Vorrang der Straßenbahn gegenüber PKW?

Verkehrsrecht
November 2019


Einer kürzlich vom Obersten Gerichtshof (OGH) entschiedenen Rechtssache lag nachfolgender Sachverhalt zu Grunde:

Am 1.7.2017 ereignete sich in Wien an der Kreuzung der Eichenstraße mit der Hanauskagasse ein Verkehrsunfall, an dem der Erstbeklagte als Lenker eines PKW und ein im Eigentum der klagenden Partei als Betriebsunternehmerin stehendes Schienenfahrzeug (ein Zug der Badner Bahn) beteiligt waren. Im Unfallbereich bestehen auf der gerade verlaufenden Eichenstraße in beide Fahrtrichtungen jeweils zwei Fahrstreifen, die durch eine Leitlinie voneinander getrennt sind. Im jeweils linken Fahrstreifen verlaufen Straßenbahngleise.

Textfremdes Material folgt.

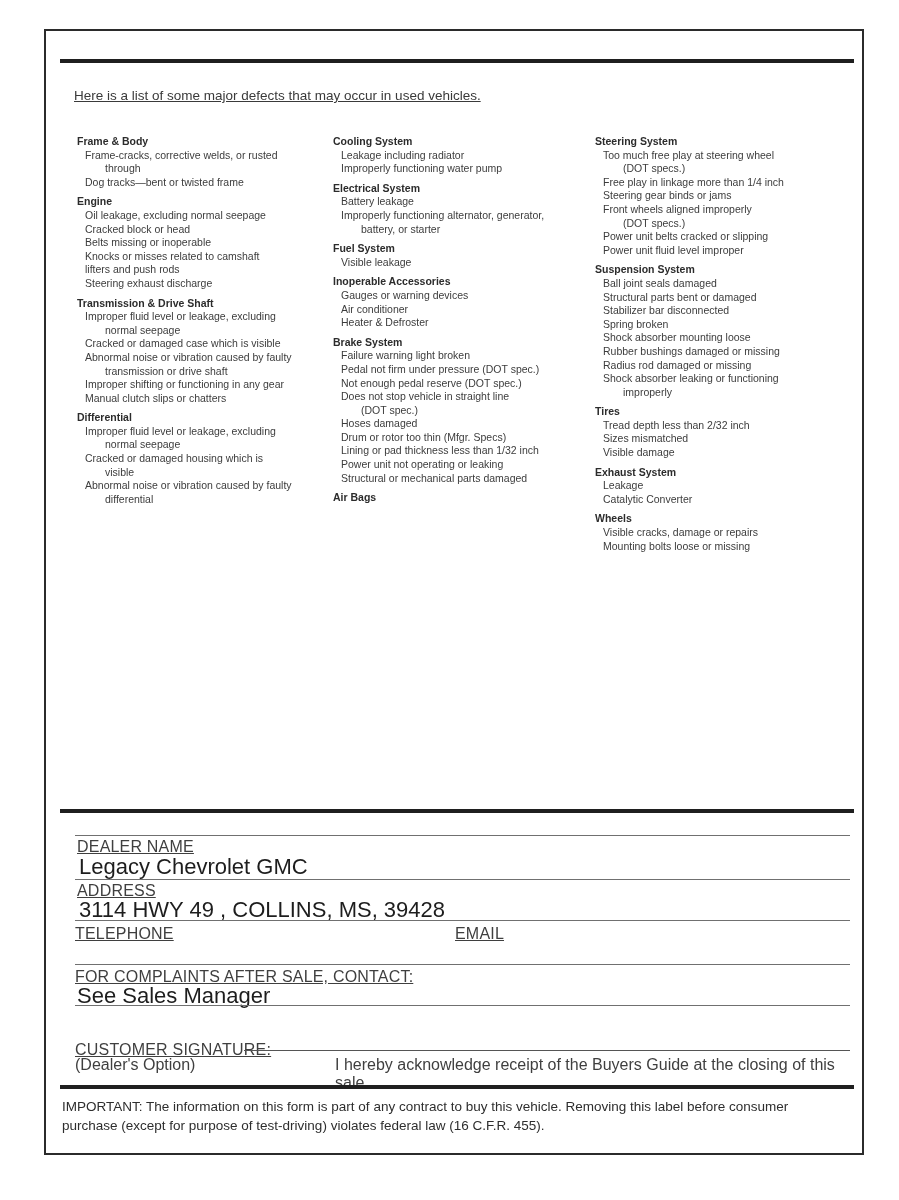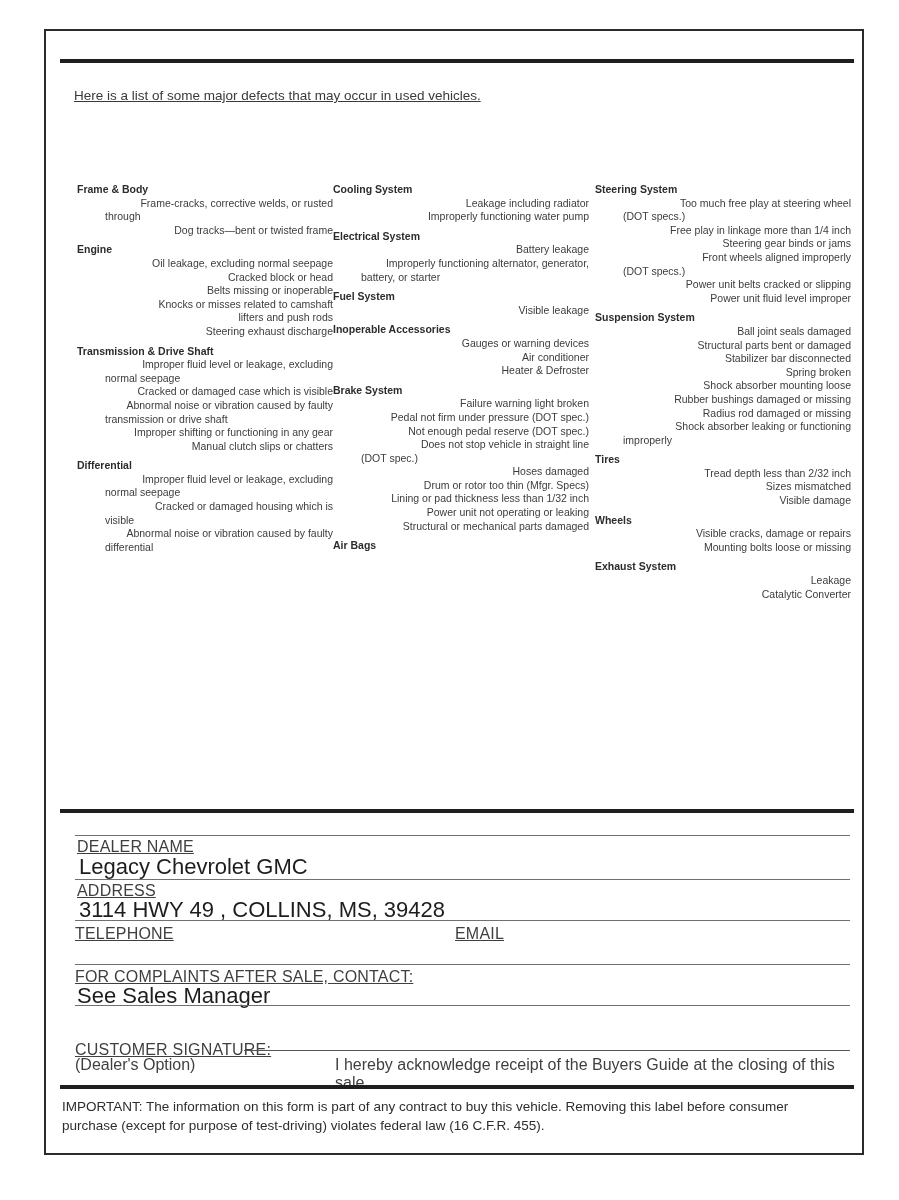"Frame & Body" .col { margin-top: 48px -> none }
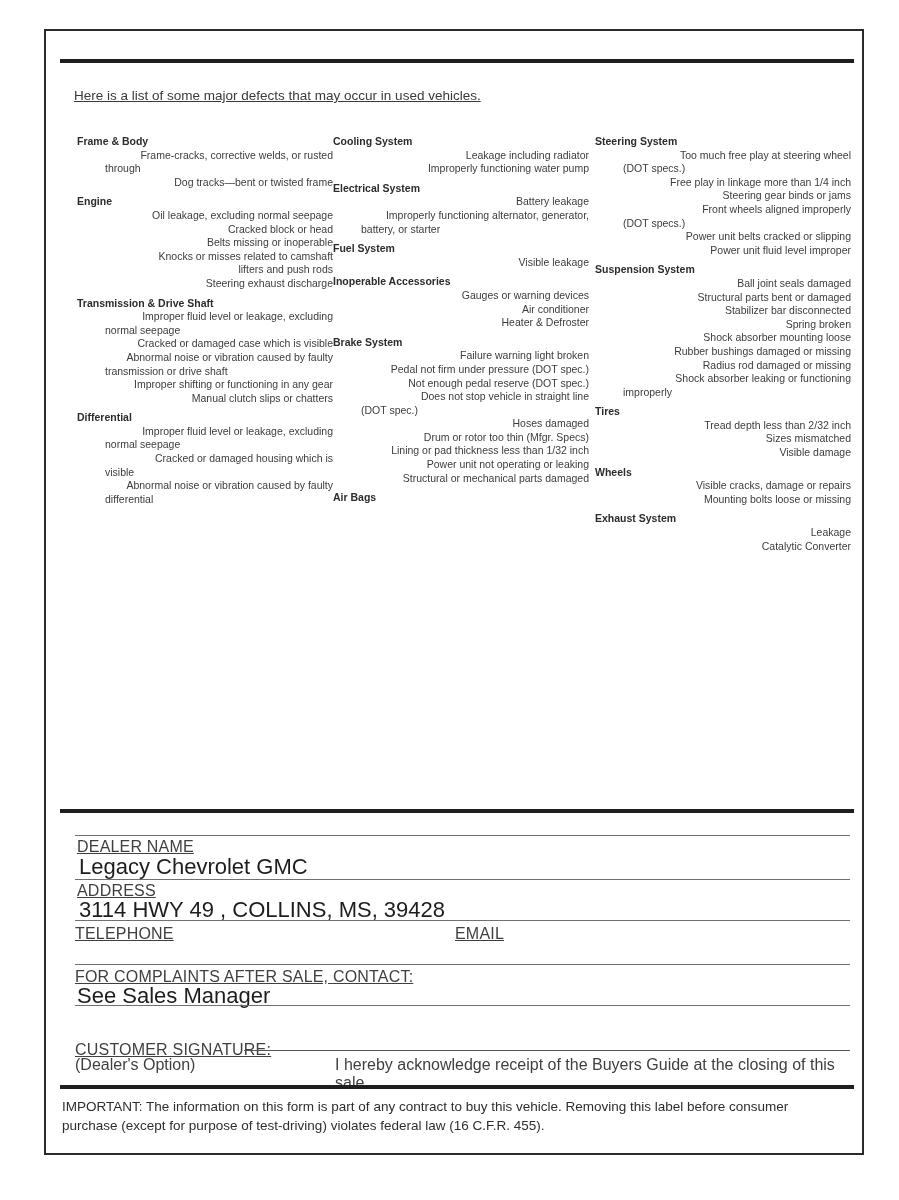"Frame-cracks, corrective welds, or" .item-line.first { text-align: right -> none }
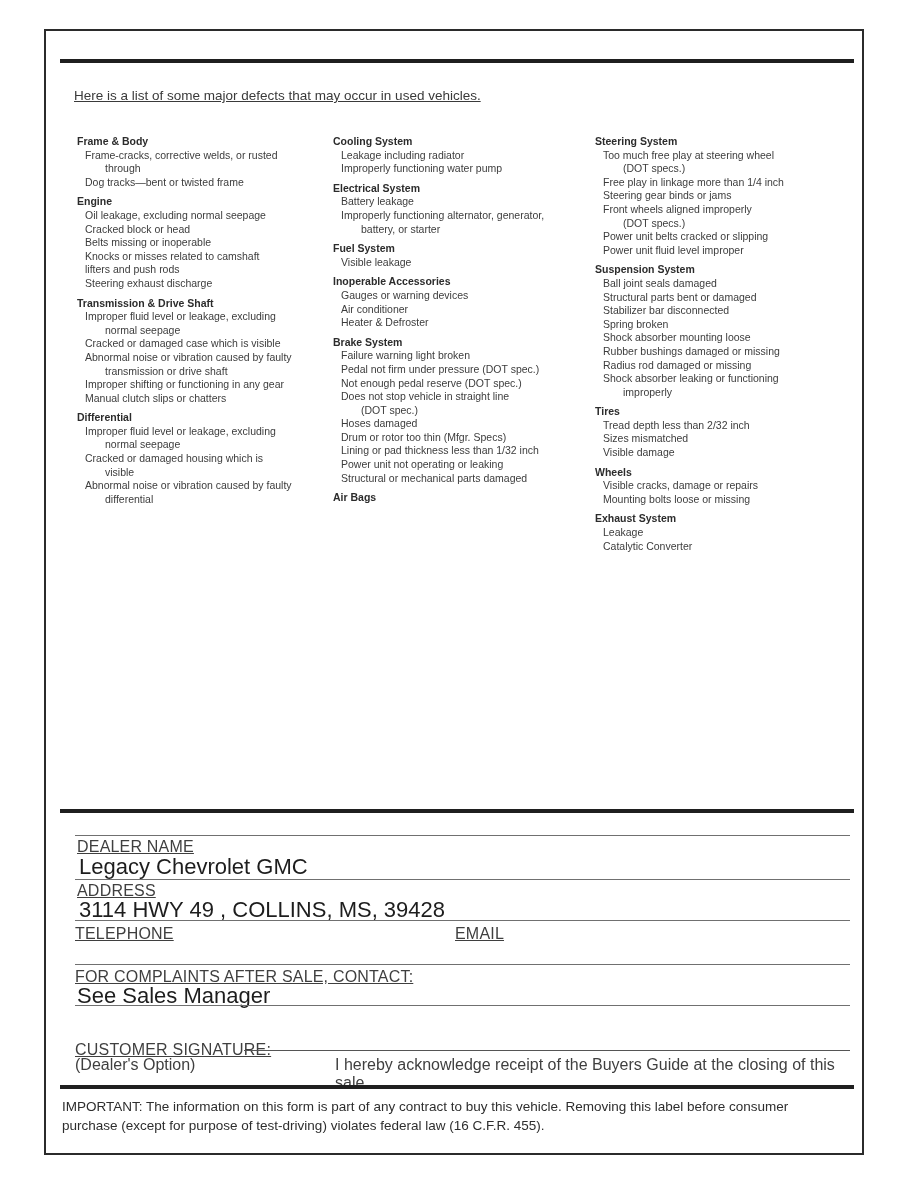"Wheels" div.section { order: before "Exhaust System" -> after "Exhaust System" }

Der Erstbeklagte fuhr in einiger Entfernung vor dem Zug der Badner Bahn im linken Fahrstreifen Richtung stadteinwärts. Er beabsichtigte, nach links in die Hanauskagasse einzubiegen. Der Erstbeklagte betätigte in Annäherung an die Kreuzung den linken Blinker, reduzierte die Geschwindigkeit und ordnete sich auf dem von ihm befahrenen linken Fahrstreifen zum Linksabbiegen ein. Da Gegenverkehr herrschte, war es dem Erstbeklagten nicht möglich, wie beabsichtigt, abzubiegen. Er hielt im Kreuzungsbereich sein Fahrzeug in einem Schrägzug an, um den Gegenverkehr abzuwarten. Da der Erstbeklagte im Rückspiegel den Zug der Badner Bahn herannahen sah, versuchte er, die Gleise zu räumen. Er rollte, soweit es ihm der Gegenverkehr ermöglichte, in den linken Fahrstreifen der Gegenfahrbahn ein und hielt neuerlich an. Wegen des Gegenverkehrs konnte er jedoch dabei die Gleise nicht zur Gänze verlassen.

Da der Zugführer der Badner Bahn seinen Bremsentschluss zu spät fasste, kam es zur Kollision des Zuges im Bereich vorne links mit der rechten hinteren Ecke des Beklagtenfahrzeugs.

Die Vorinstanzen wiesen das Klagebegehren ab. Der OGH bestätigte diese Entscheidung. In seiner Begründung führte der OGH nachfolgendes aus:

Gemäß § 28 Abs 2 Straßenverkehrsordnung (StVO) haben, sofern sich aus den Bestimmungen des § 19 Abs 2 bis 6 StVO über den Vorrang nichts anderes ergibt, beim Herannahen eines Schienenfahrzeuges andere Straßenbenützer die Gleise jedenfalls so rasch wie möglich zu verlassen, um dem Schienenfahrzeug Platz zu machen. § 28 Abs 2 StVO begründe jedoch keine Vorrangregel. Zudem gelte diese Verpflichtung nur mit der Maßgabe, dass ihre Befolgung nach der jeweiligen Verkehrslage zeitgerecht möglich ist. In der Mitte der Fahrbahn liegende Straßenbahnschienen dürfen in Längsrichtung befahren werden.

Für den vorliegenden Fall bedeutet dies zunächst, dass der Erstbeklagte die auf dem zweiten Fahrstreifen von rechts verlaufenden Straßenbahngleise ohne Verstoß gegen § 28 Abs 2 StVO zum Linksabbiegen befahren durfte. Als das Schienenfahrzeug herannahte, hatte der Erstbeklagte seinen Abbiegevorgang bereits begonnen und das Beklagtenfahrzeug aufgrund des Gegenverkehrs angehalten. Nun war er verpflichtet, die Gleise so rasch wie möglich zu verlassen. Das bedeutet nach ständiger Rechtsprechung, dass er in seiner Fahrtrichtung weiter zu fahren hatte, sofern das nach der Verkehrslage möglich war. Im vorliegenden Fall war der Erstbeklagte daher verpflichtet, den bereits begonnenen Einbiegevorgang so rasch wie möglich fortzusetzen. Eine Verpflichtung, seine Linksabbiegeposition aufzugeben, bestand hingegen nicht. Der Erstbeklagte war daher auch nicht verpflichtet, seine Fahrtrichtung zu ändern und geradeaus weiterzufahren, selbst wenn ihm dies verkehrsbedingt möglich gewesen wäre. Den Lenker des Erstbeklagten als Lenker des PKW trifft daher kein Verschulden.